According to the recommendations of the Srikrishna Committee, surveillance should be done firstly, by an authority authorised by law and then secondly, in accordance with the procedure established by the law. Such recommendations are in line with the judgement in the case of Puttaswamy.
But, the 2019 Bill disregards such recommendation by laying all the powers in the hands of the Central Government. This raises serious issues of transparency and accountability.
Ashutosh Kaushik’s Right to Be Forgotten Case
Ashutosh Kaushik, the winner of the MTV Hero Honda Roadies 5.0 in 2007 and the Big Boss second season in 2008 has moved Delhi High Court with a plea of issuance of orders to Google and other relevant entities to remove the posts, images, videos and anything related to the incident in which he was involved a long time back. The actor contended that the presence of the incidents on the internet has become a source of pain for him.

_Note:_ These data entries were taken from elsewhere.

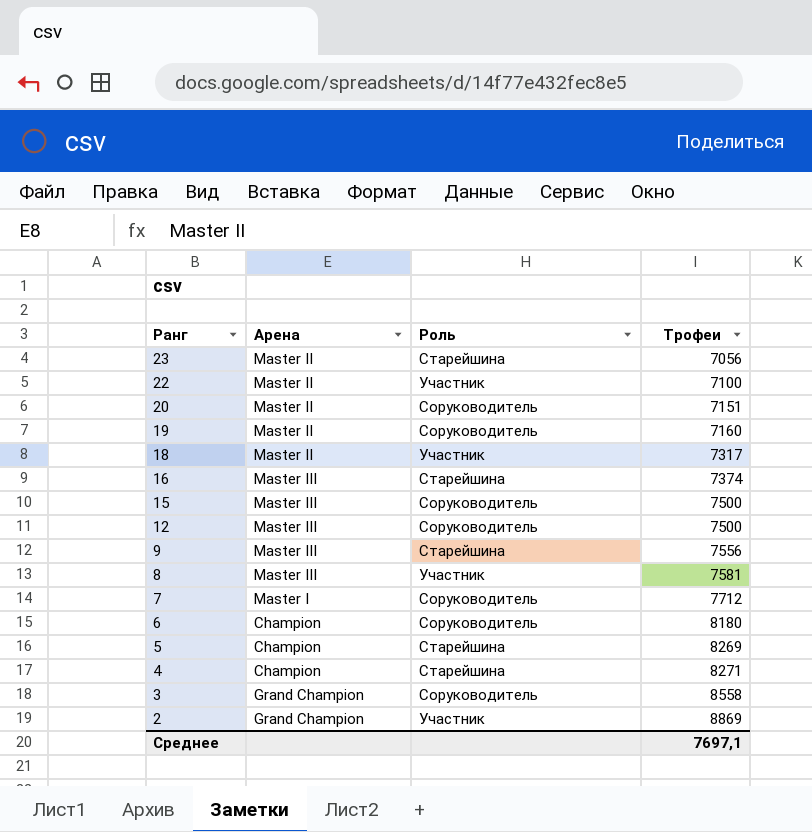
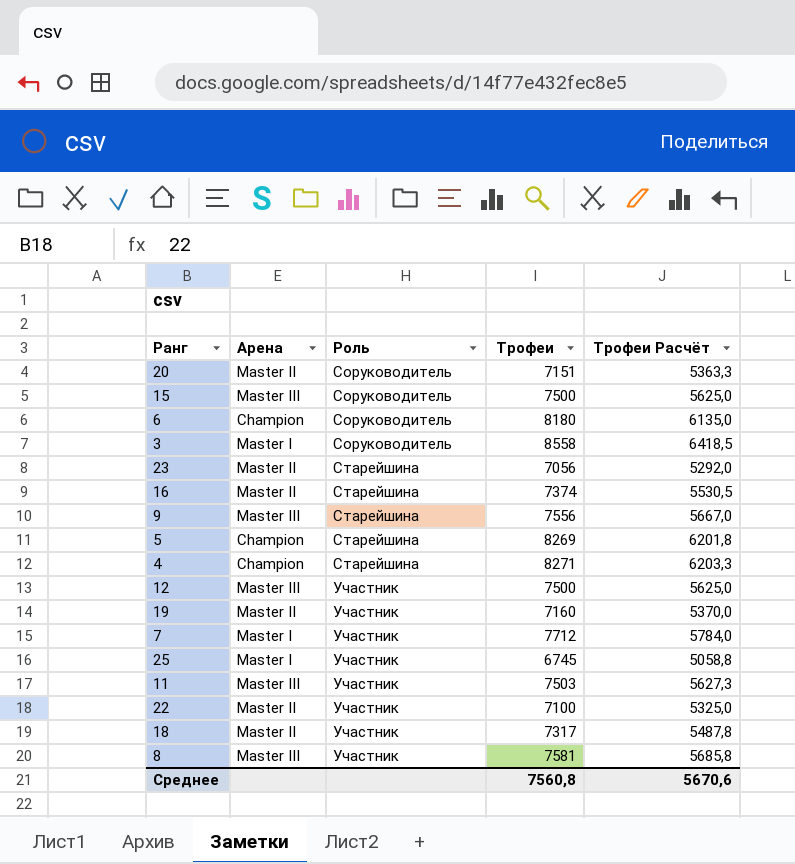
row order: Ранг descending -> Роль ascending
column Трофеи Расчёт | formula: none -> [Трофеи] * 0,75
row 2: Grand Champion | Участник | 8869 -> none
3 | Арена: Grand Champion -> Master I
16 | Арена: Master III -> Master II
12 | Роль: Соруководитель -> Участник
19 | Роль: Соруководитель -> Участник
7 | Роль: Соруководитель -> Участник
row 25: none -> Master I | Участник | 6745 | 5058,8
row 11: none -> Master III | Участник | 7503 | 5627,3
Среднее | Трофеи: 7697,1 -> 7560,8

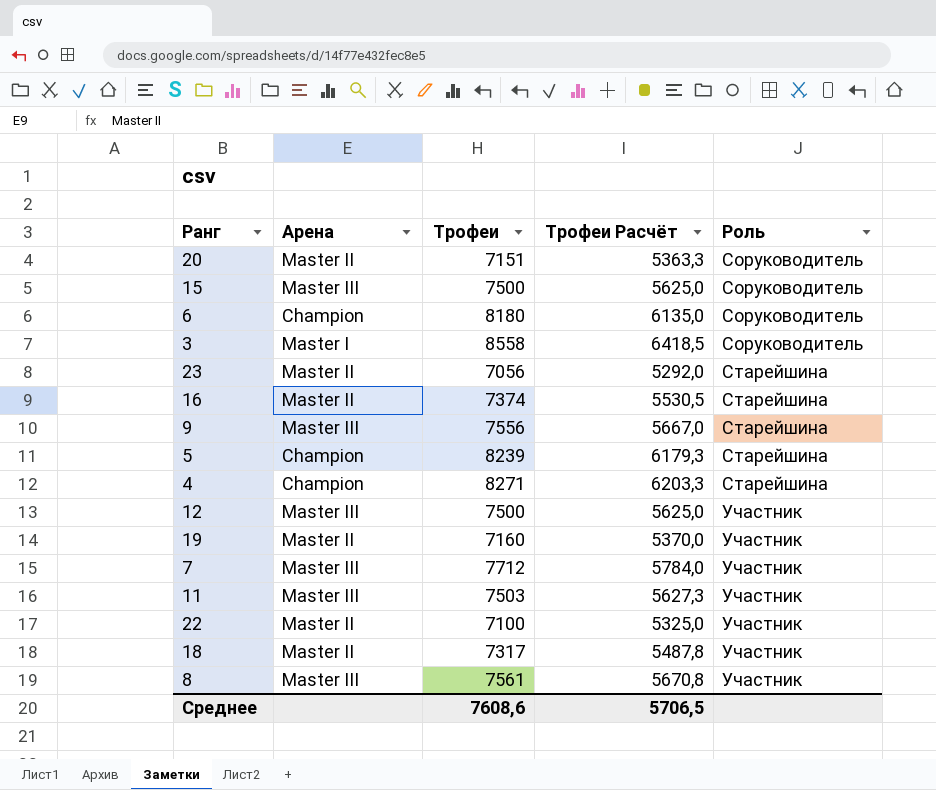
column Роль | position: 3 -> 5
row 25: Master I | Участник | 6745 | 5058,8 -> none
5 | Трофеи: 8269 -> 8239
5 | Трофеи Расчёт: 6201,8 -> 6179,3
7 | Арена: Master I -> Master III
8 | Трофеи: 7581 -> 7561
8 | Трофеи Расчёт: 5685,8 -> 5670,8
Среднее | Трофеи: 7560,8 -> 7608,6
Среднее | Трофеи Расчёт: 5670,6 -> 5706,5

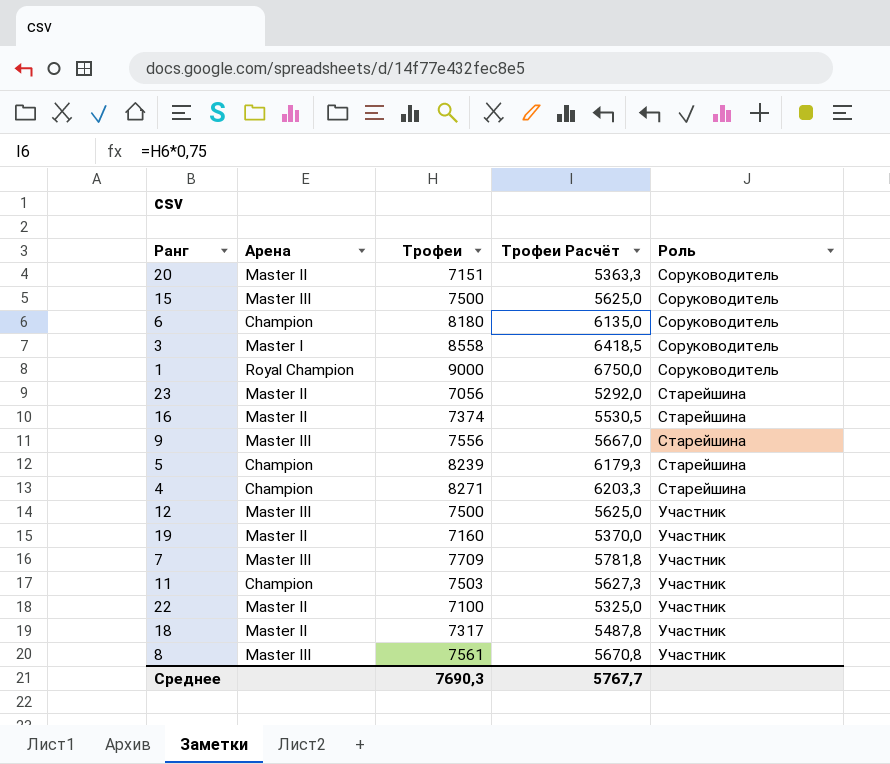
row 1: none -> Royal Champion | 9000 | 6750,0 | Соруководитель
7 | Трофеи: 7712 -> 7709
7 | Трофеи Расчёт: 5784,0 -> 5781,8
11 | Арена: Master III -> Champion
Среднее | Трофеи: 7608,6 -> 7690,3
Среднее | Трофеи Расчёт: 5706,5 -> 5767,7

The incident referred by him was of his altercation in a cafe situated in Mumbai and the second incident was related to a drunken driving case.
He contended the Court that the images, videos and the information relating to the incidents should be removed from the internet as the RTBF entitles the individual to get the unnecessary personal information erased.

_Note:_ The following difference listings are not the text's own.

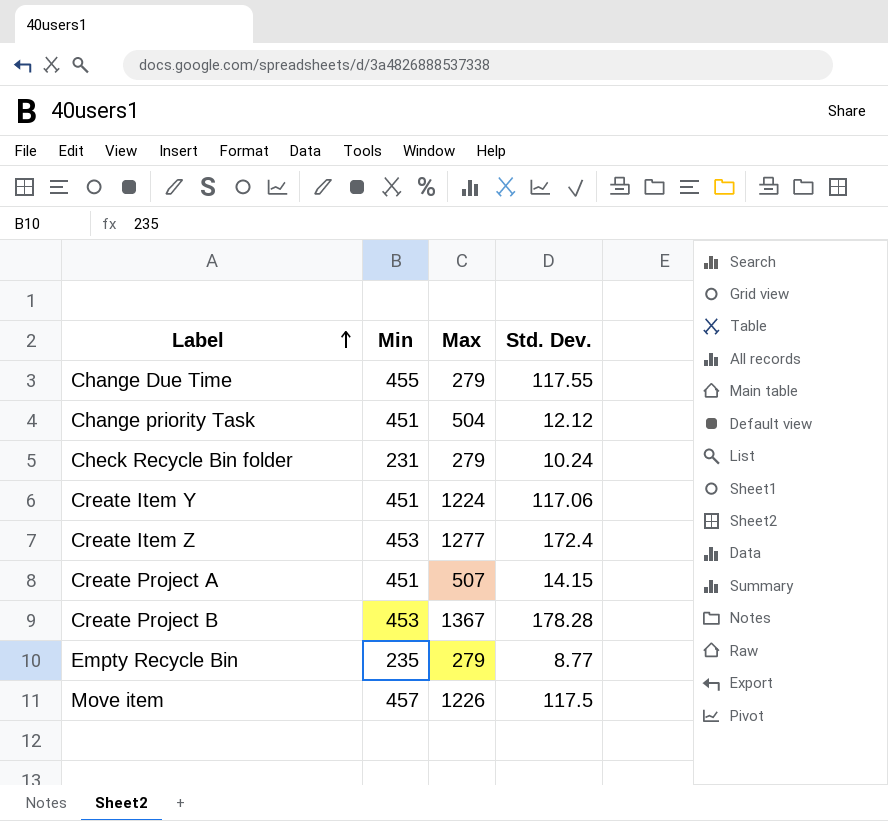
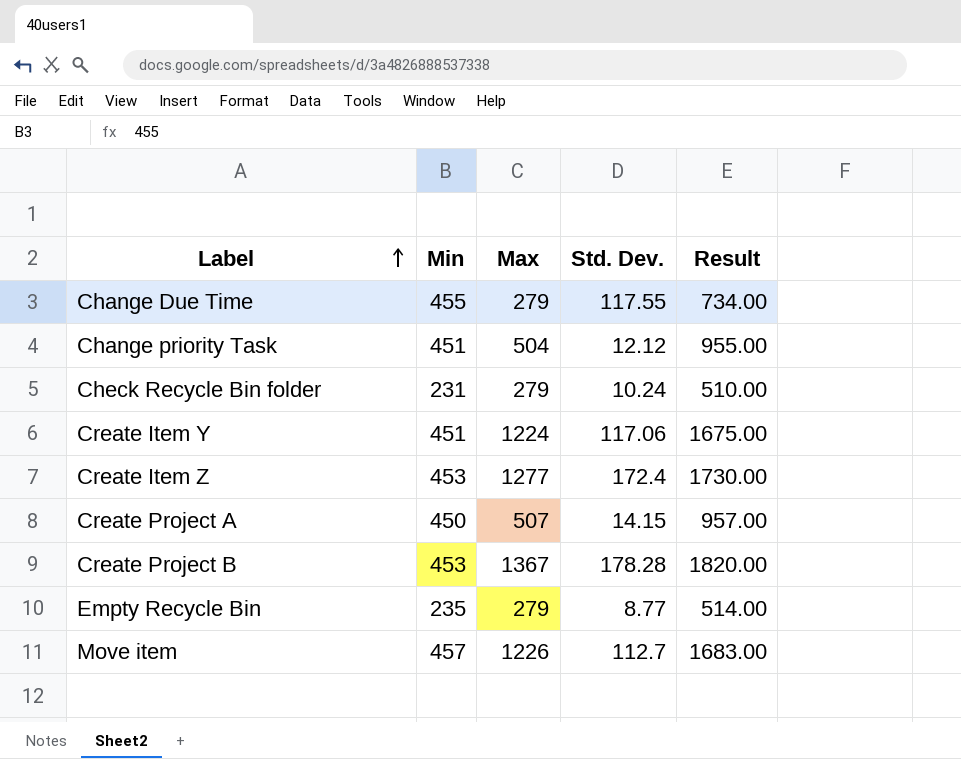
column Result | formula: none -> [Min] + [Max]
Create Project A | Min: 451 -> 450
Move item | Std. Dev.: 117.5 -> 112.7

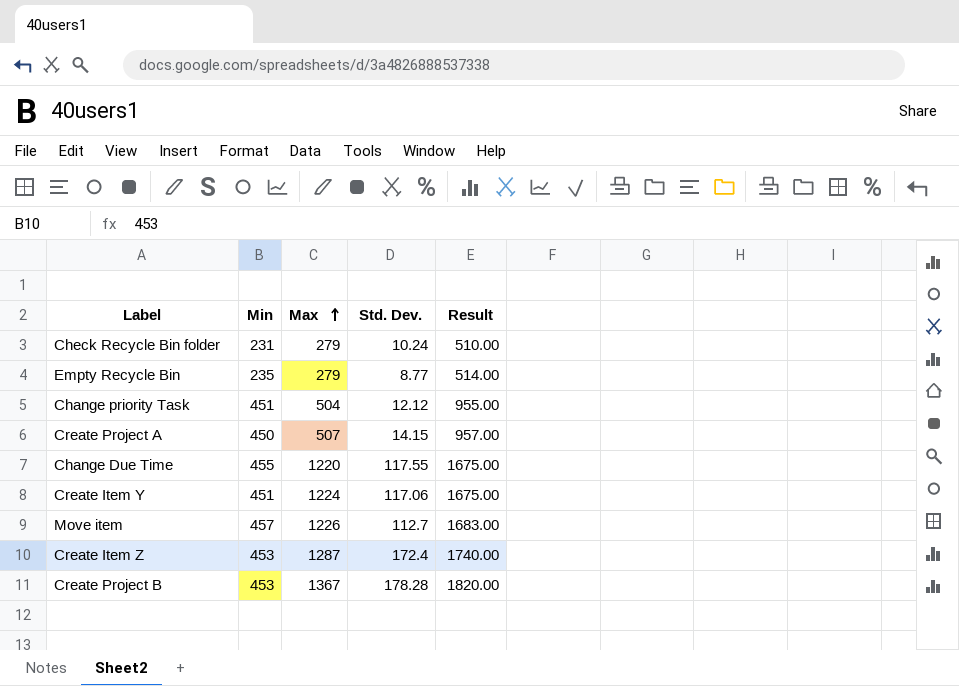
row order: Label ascending -> Max ascending
Change Due Time | Max: 279 -> 1220
Change Due Time | Result: 734.00 -> 1675.00
Create Item Z | Max: 1277 -> 1287
Create Item Z | Result: 1730.00 -> 1740.00

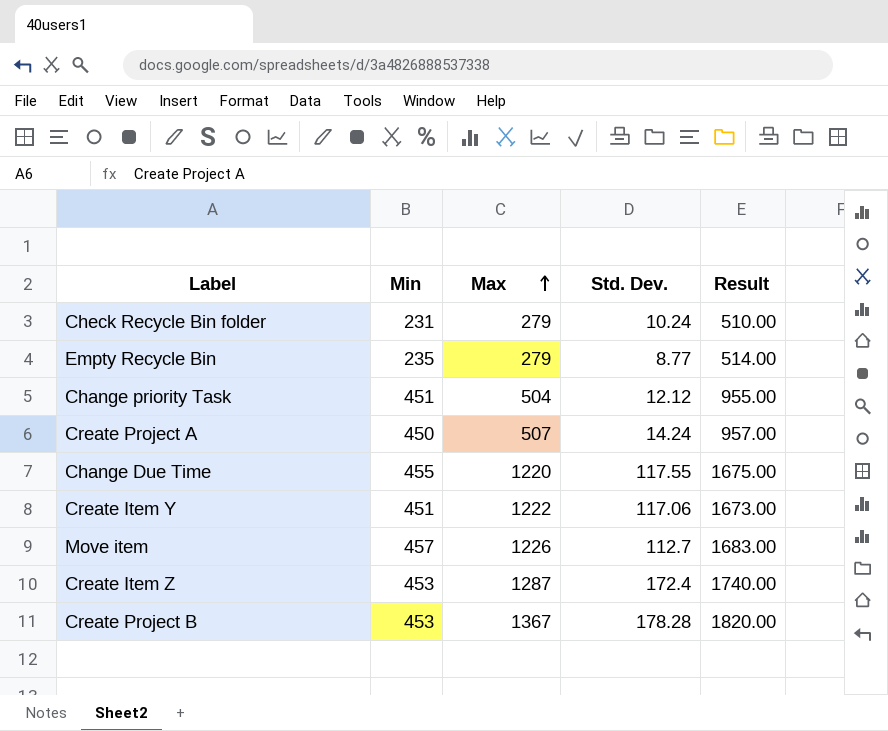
Create Project A | Std. Dev.: 14.15 -> 14.24
Create Item Y | Max: 1224 -> 1222
Create Item Y | Result: 1675.00 -> 1673.00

Contentions of the Counsels
The counsel representing google contended that India lacks a law on the RTBF.
Whereas, the counsel representing Ashutosh Kaushik contended that though India lacks a definite law on RTBF, it is contended by the Supreme Court that ‘Right to Privacy’ is an integral part ‘Right to Life’ under Article 21 of the Indian Constitution.
While the case is still going on, Ashutosh Kaushik has stated that the court has also accepted that the videos related to this case are harming his personal life.
Suggestions and Conclusion
Protecting one’s personal data has become the need of the hour, as its misuse can lead to heavy losses. The 2019 Bill is a great initiative by the government towards the protection of data provided its lacunas are filled as they can hamper its effectiveness.
The Government must inform the companies in advance about the information from the non-personal data needed by them. Further, it is also necessary for the government to decentralize the power given to it under Section 35 of the 2019 Bill.